FratoScopeHeader

If your birthday is this week:  You will finally pass that ping pong ball and it will be the best birthday shit ever.

Aries:  You roommate finally returns your beer pong ping pong ball, so maybe you should’ve gotten him a birthday present.

Taurus:  You will discover that three hamburgers, a hotdog, 18 chicken wings, potato salad, colesaw and 12 beers taste way better going down than coming up while you’re swimming in the pool.

Gemini:  Your volleyball skills are so bad, you land a spike right into the middle of the barbecue destroying the ball and stamping the world “Wilson” in reverse on your cheeseburger.

Lemini:  The stars say, just act casual.  There are so many people at the family barbecue you crashed, no one will question who you are until long after your stomach is full.
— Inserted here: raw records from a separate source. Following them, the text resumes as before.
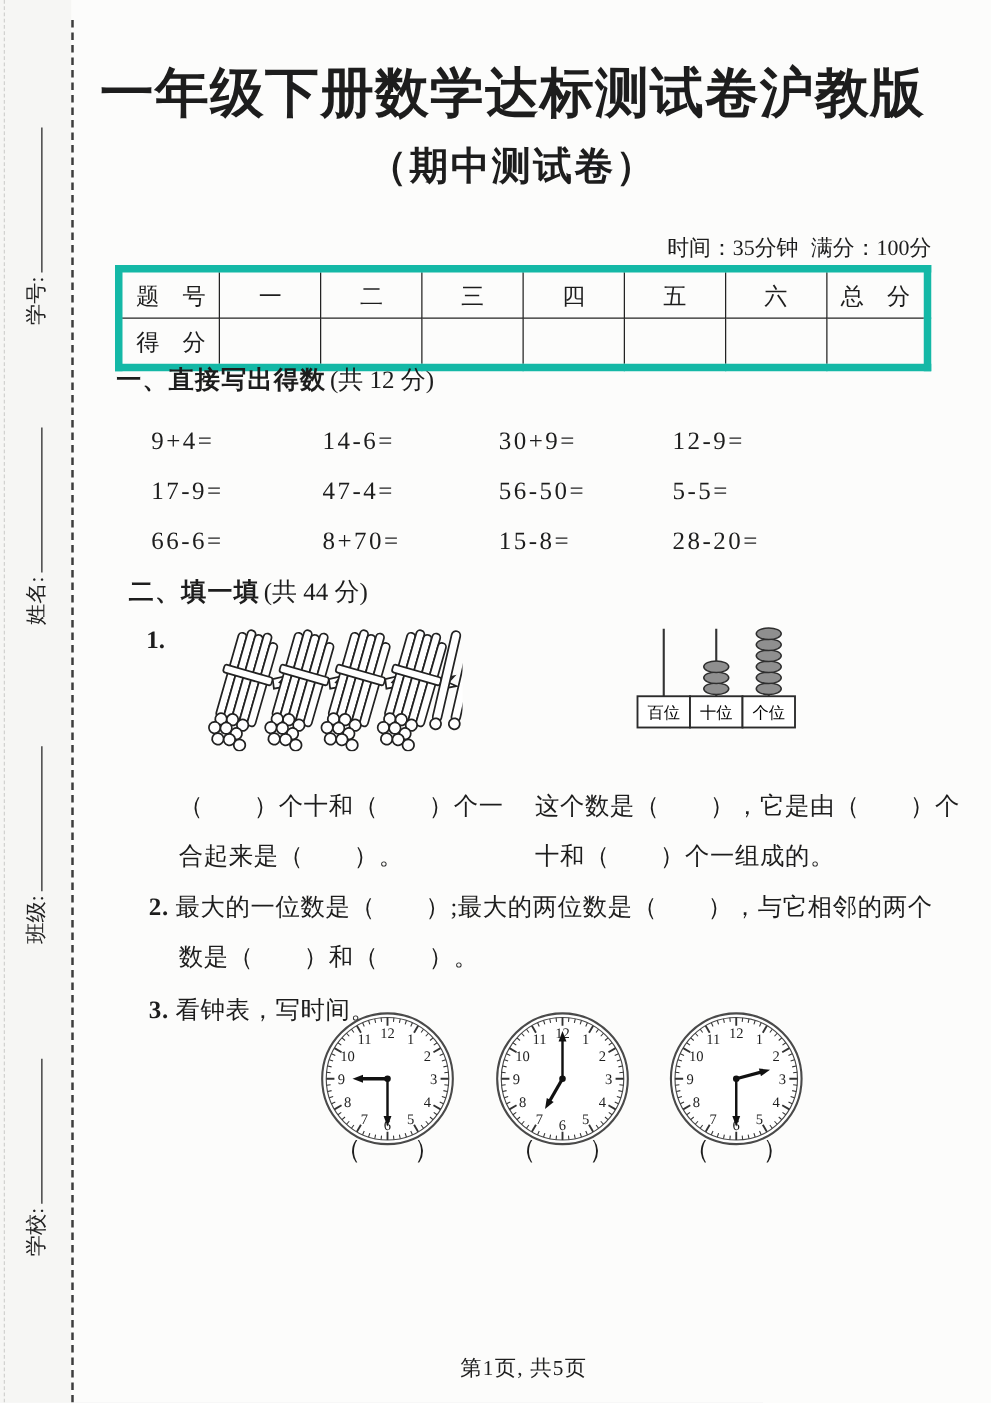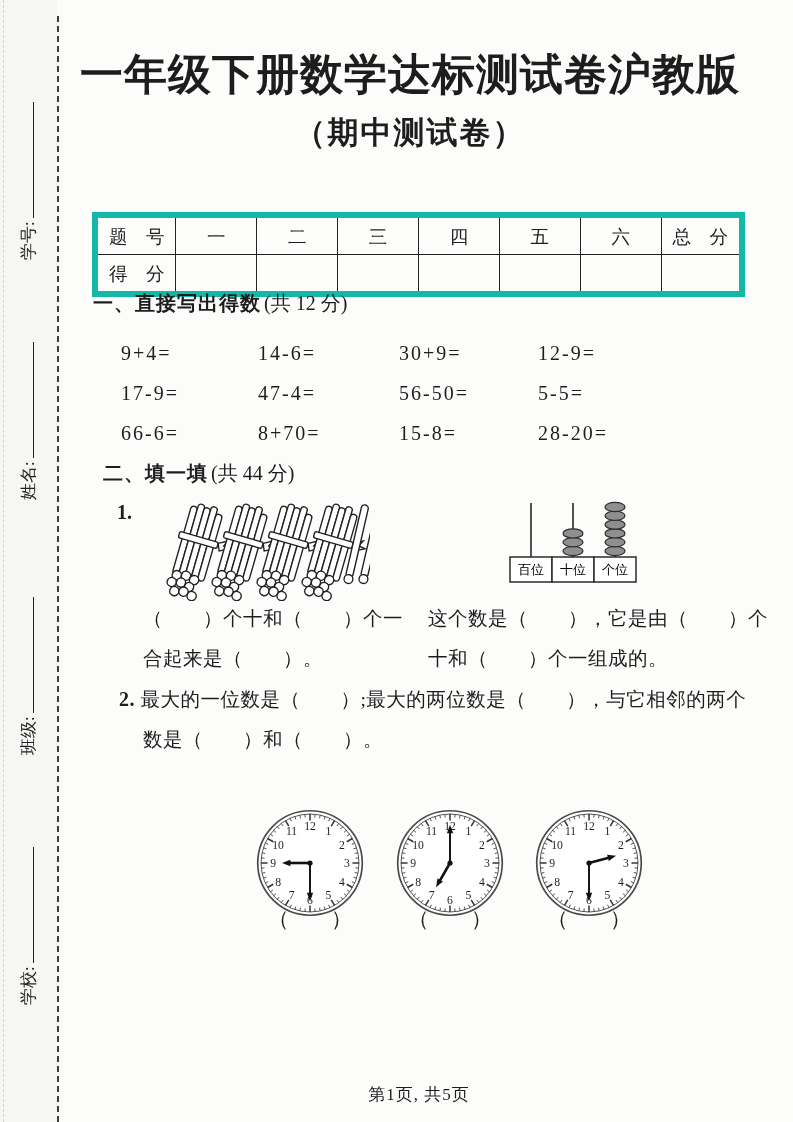--- a/index.html
+++ b/index.html
@@ -68,6 +68,9 @@
 
   <div class="abs subtitle">（期中测试卷）</div>
   <div class="abs title">一年级下册数学达标测试卷沪教版</div>
+  <div class="abs meta">
+    <span>时间：35分钟</span><span>满分：100分</span>
+  </div>
 
   <table class="score">
     <tbody>

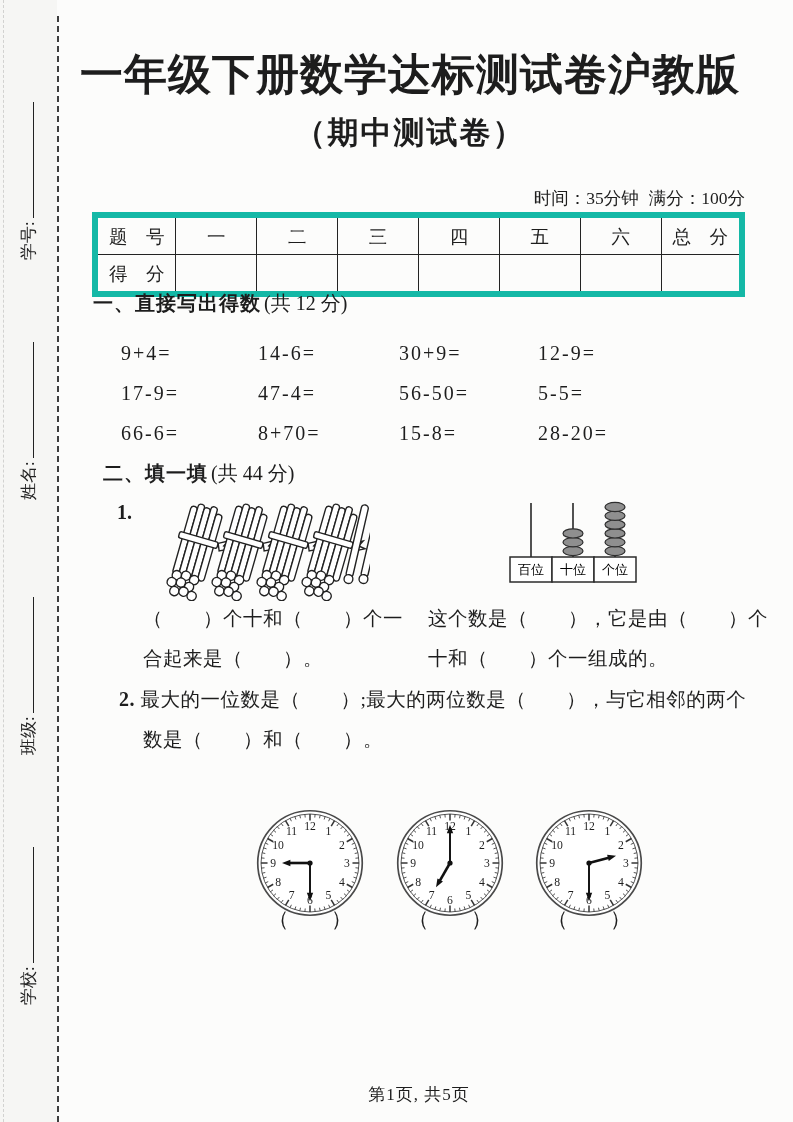--- a/index.html
+++ b/index.html
@@ -38,7 +38,7 @@
   .problems span{letter-spacing:2px;line-height:20px;}
 
   .qnum{font-weight:700;font-size:20px;}
-  .qline{font-size:19.5px;white-space:nowrap;letter-spacing:0.5px;}
+  .qline{font-size:19.5px;white-space:nowrap;letter-spacing:0.5px;margin-top:26px;}
   .paren-blank{text-align:center;font-size:21px;}
   .footer{left:93px;top:1083px;width:652px;text-align:center;font-size:17px;letter-spacing:1px;}
 

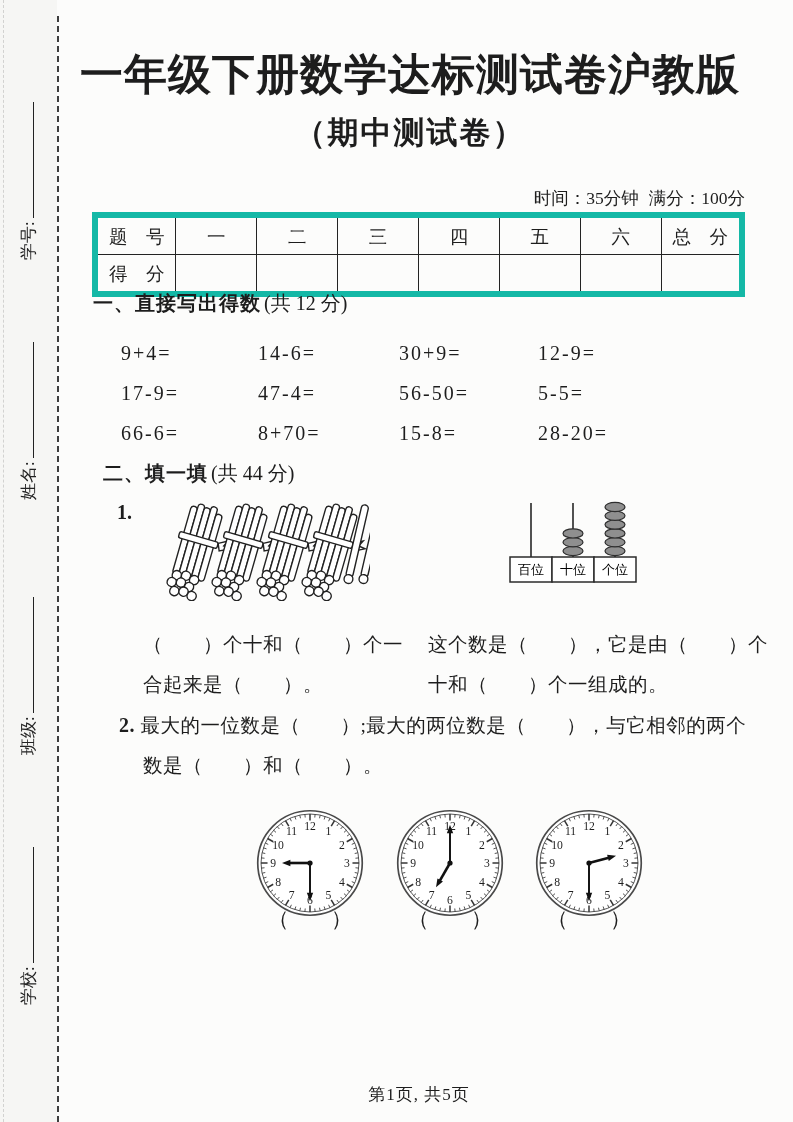--- a/index.html
+++ b/index.html
@@ -186,6 +186,10 @@
   </div>
   <div class="abs qline" style="left:143px;top:726px;">数是（　　）和（　　）。</div>
 
+  <div class="abs qline" style="left:119px;top:768px;">
+    <span class="qnum">3.</span>
+    <span>看钟表，写时间。</span>
+  </div>
 
   <svg class="abs" style="left:254px;top:807px;" width="112" height="112" viewBox="-60 -60 120 120">
       <circle cx="0" cy="0" r="56" fill="#fff" stroke="#4a4a4a" stroke-width="1.8"></circle>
Cancer:  Put on sunblock, you’re practically an albino.

Leo:  That ice you put in your drink is full of dirt because it was cooling the beers, the other cooler is the ice for the drinks.

Virgo:  You will drop potato salad into your aunt’s cleavage.

Libra:  It will rain, but only where you are.

Scorpio:  You will discover that having sex behind a pile of rental chairs isn’t adequate cover from the lifeguard and his cellphone camera.

Sagittarius:  You will discover a delicious tasty crab in your bathing suit, but he’ll get first bite.

Capricorn:  Your roommate will replace your sunblock with a delicious smelling marinade.

Aquarius:  Your friends will cheer you on at the top of the water slide, but only because your balls are hanging out your bathing suit.

Pisces:  You will enjoy tasty sushi and a truck rally:  You’re a complex person.